Here is what it looks like inside my Python program, including parsing to fit my needs. I know that most of the prefixes in the query are unnecessary, but they do not hurt either:

from SPARQLWrapper import SPARQLWrapper, JSON
from datetime import datetime

File_object = open(r"/home/YOUR_NAME/PycharmProjects/Proj/data_files/wikidata_relation_labels.txt", "r+")

# https://stackoverflow.com/questions/30755625/urlerror-with-sparqlwrapper-at-sparql-query-convert
sparql = SPARQLWrapper("https://query.wikidata.org/sparql", agent="Mozilla/5.0 (X11; Linux x86_64) AppleWebKit/537.11 "
                                                                  "(KHTML, like Gecko) Chrome/23.0.1271.64 "
                                                                  "Safari/537.11")
sparql.setQuery("""PREFIX wd: <http://www.wikidata.org/entity/>
PREFIX wds: <http://www.wikidata.org/entity/statement/>
PREFIX wdv: <http://www.wikidata.org/value/>
PREFIX wdt: <http://www.wikidata.org/prop/direct/>
PREFIX wikibase: <http://wikiba.se/ontology#>
PREFIX p: <http://www.wikidata.org/prop/>
PREFIX ps: <http://www.wikidata.org/prop/statement/>
PREFIX pq: <http://www.wikidata.org/prop/qualifier/>
PREFIX rdfs: <http://www.w3.org/2000/01/rdf-schema#>
PREFIX bd: <http://www.bigdata.com/rdf#>
PREFIX skos:  <http://www.w3.org/2004/02/skos/core#>
PREFIX rdf:   <http://www.w3.org/1999/02/22-rdf-syntax-ns#>
SELECT ?property ?propertyLabel ?propertyDescription (GROUP_CONCAT(DISTINCT(?altLabel); separator = ", ") AS ?altLabel_list) WHERE {
    ?property a wikibase:Property .
    OPTIONAL { ?property skos:altLabel ?altLabel . FILTER (lang(?altLabel) = "en") }
    SERVICE wikibase:label { bd:serviceParam wikibase:language "en" .}
 }
GROUP BY ?property ?propertyLabel ?propertyDescription
""")
sparql.setReturnFormat(JSON)
results = sparql.query().convert()
dateTimeObj = datetime.now()
print("timestamp: ", print(dateTimeObj))
for result in results["results"]["bindings"]:
    p_id = p_label = p_description = p_alt_labels = ""
    if result["property"]["value"]:
        p_id = result["property"]["value"].rsplit('/', 1)[1]
    if result["propertyLabel"]["value"]:
        p_label = result['propertyLabel']['value']
    # why all these "if"s?

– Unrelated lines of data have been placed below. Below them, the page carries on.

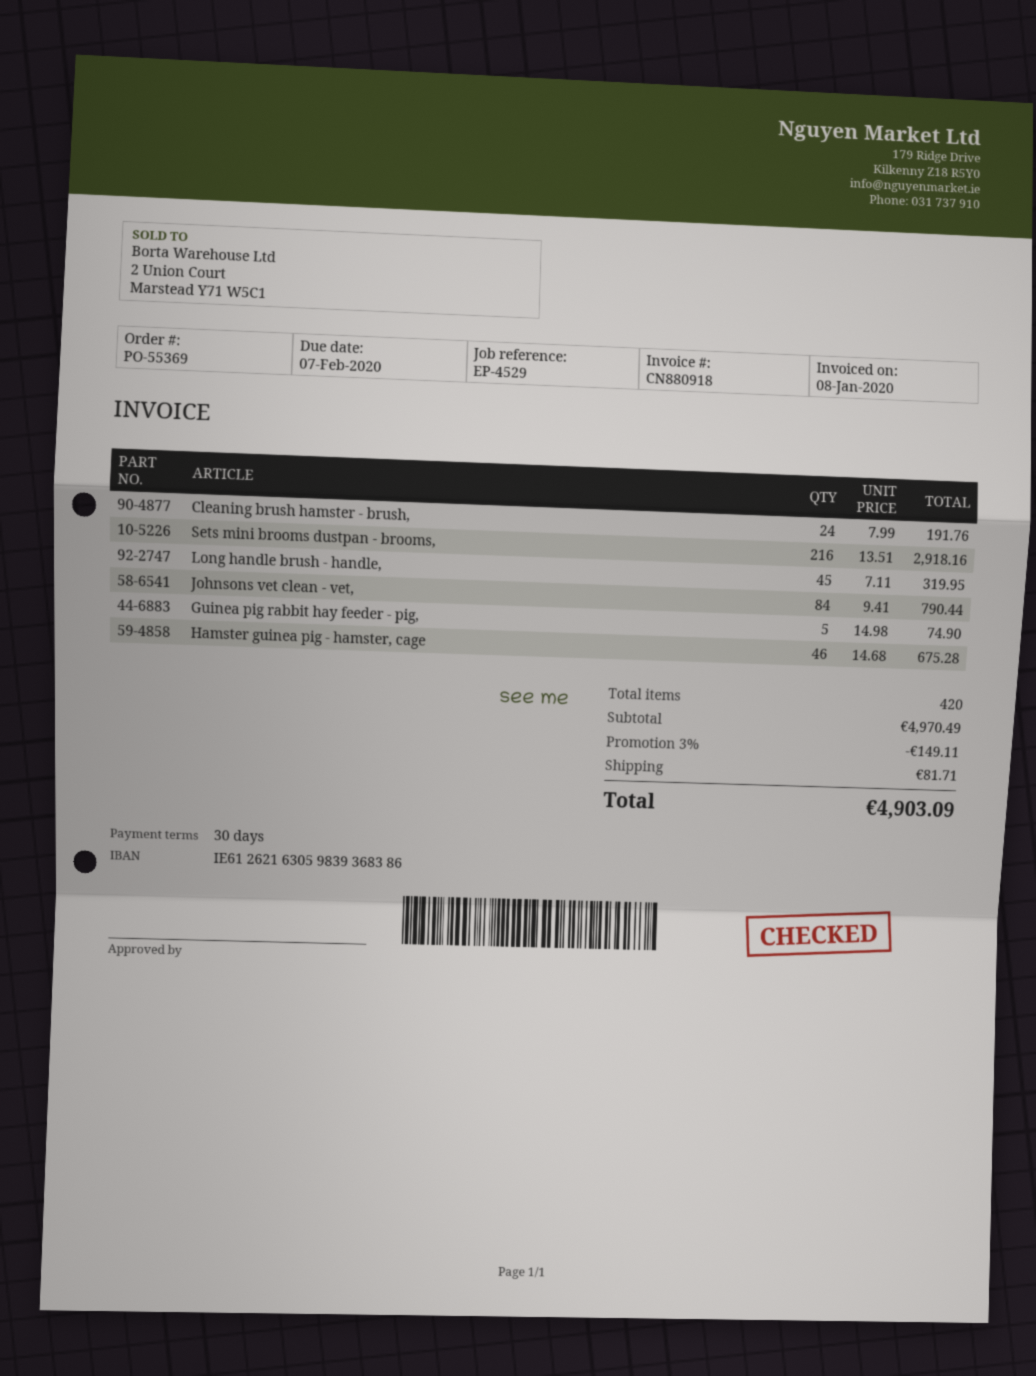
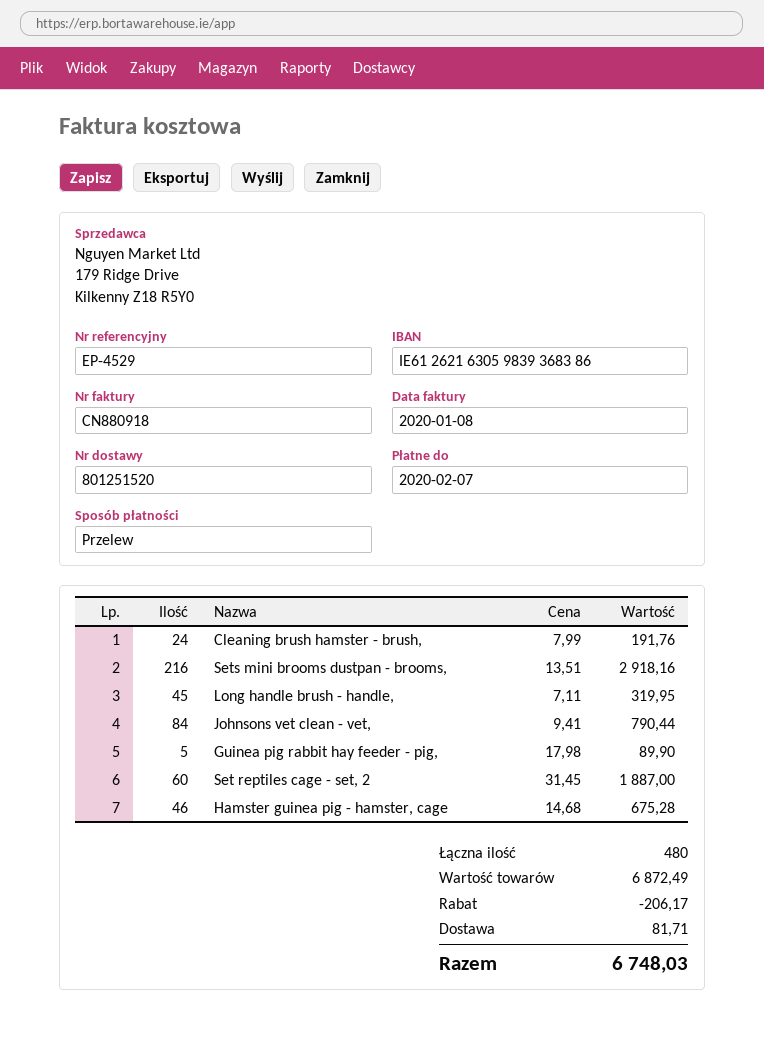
Guinea pig rabbit hay feeder - pig,: 5 x 14.98 = 74.90 -> 5 x 17.98 = 89.90
Set reptiles cage - set, 2: none -> 60 x 31.45 = 1887.00
total quantity: 420 -> 480
subtotal: 4970.49 -> 6872.49
discount: 149.11 -> 206.17
total: 4903.09 -> 6748.03

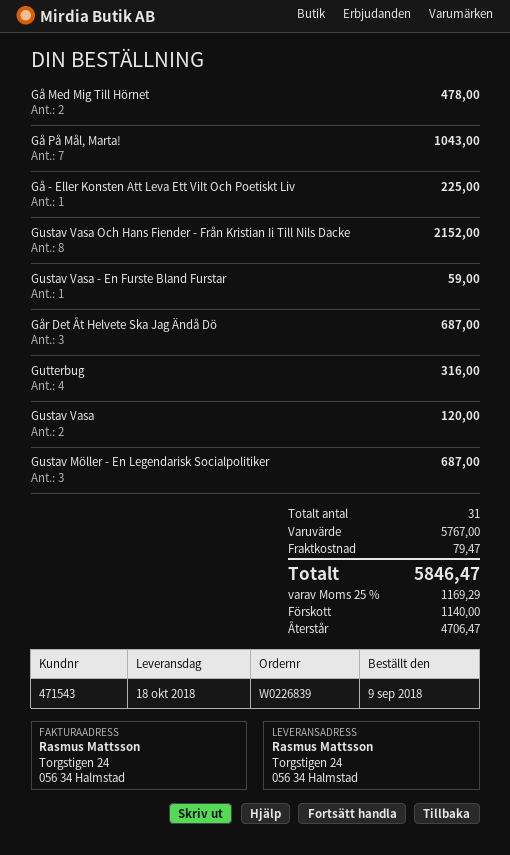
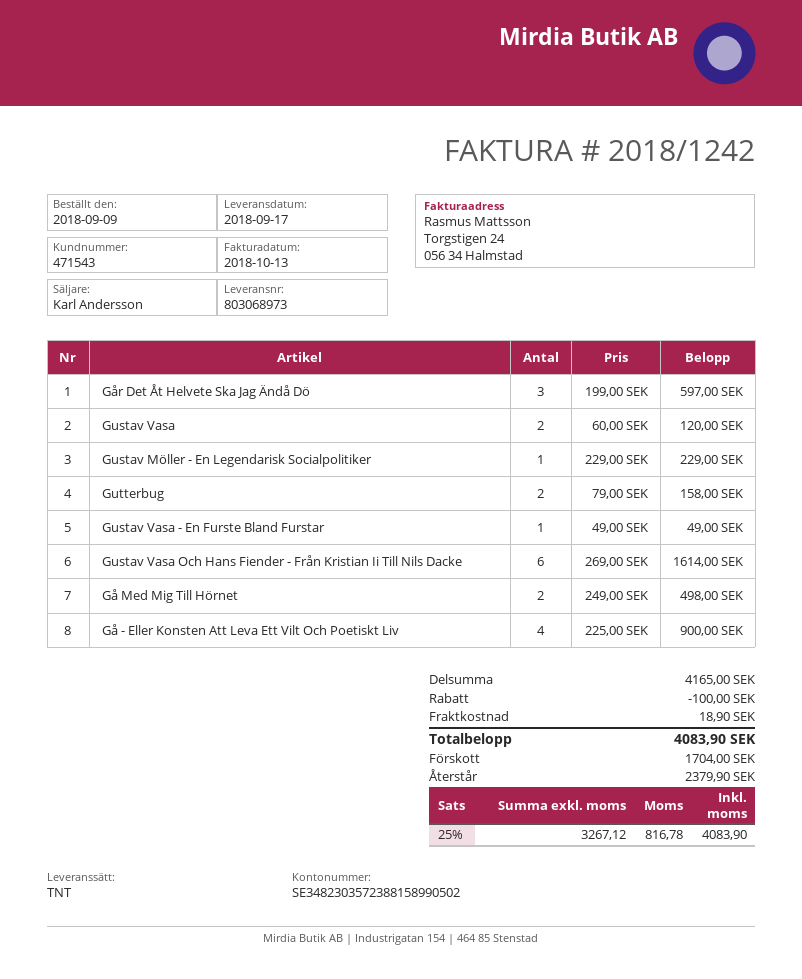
delivery date: 2018-10-18 -> 2018-09-17
Gå Med Mig Till Hörnet: 2 for 478.00 -> 2 for 498.00
Gå På Mål, Marta!: 7 for 1043.00 -> none
Gå - Eller Konsten Att Leva Ett Vilt Och Poetiskt Liv: 1 for 225.00 -> 4 for 900.00
Gustav Vasa Och Hans Fiender - Från Kristian Ii Till Nils Dacke: 8 for 2152.00 -> 6 for 1614.00
Gustav Vasa - En Furste Bland Furstar: 1 for 59.00 -> 1 for 49.00
Går Det Åt Helvete Ska Jag Ändå Dö: 3 for 687.00 -> 3 for 597.00
Gutterbug: 4 for 316.00 -> 2 for 158.00
Gustav Möller - En Legendarisk Socialpolitiker: 3 for 687.00 -> 1 for 229.00
subtotal: 5767.00 -> 4165.00
discount: none -> 100.00
shipping: 79.47 -> 18.90
tax: 25% = 1169.29 -> 25% = 816.78
total: 5846.47 -> 4083.90
deposit: 1140.00 -> 1704.00
balance: 4706.47 -> 2379.90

Because some properties have no description.
    if "propertyDescription" in result:
        if result["propertyDescription"]["value"]:
            p_description = result['propertyDescription']['value']
    if result["altLabel_list"]["value"]:
        p_alt_labels = result["altLabel_list"]["value"]
    File_object.write(p_id + " | " + p_label + " | " + p_description + " | " + p_alt_labels + "\n")

# simple way to check if Wikidata decided to include a pipe somewhere
for line in File_object:
    if line.count('|') > 4:
        print("Too many pipes: ", line)

lines = File_object.readlines()
lines.sort()

# TODO: sort through terminal: 'sort wikidata_relation_labels.txt -o wikidata_relation_labels.txt'

File_object.close()

I'm using pipes as seperators. This could under many circumstances be considered bad practice.

I'm trying to obtain the id and label of all Wikidata properties where either the property's label or one of its "also known as" (alternative) labels equals/contains a given string (relation.label).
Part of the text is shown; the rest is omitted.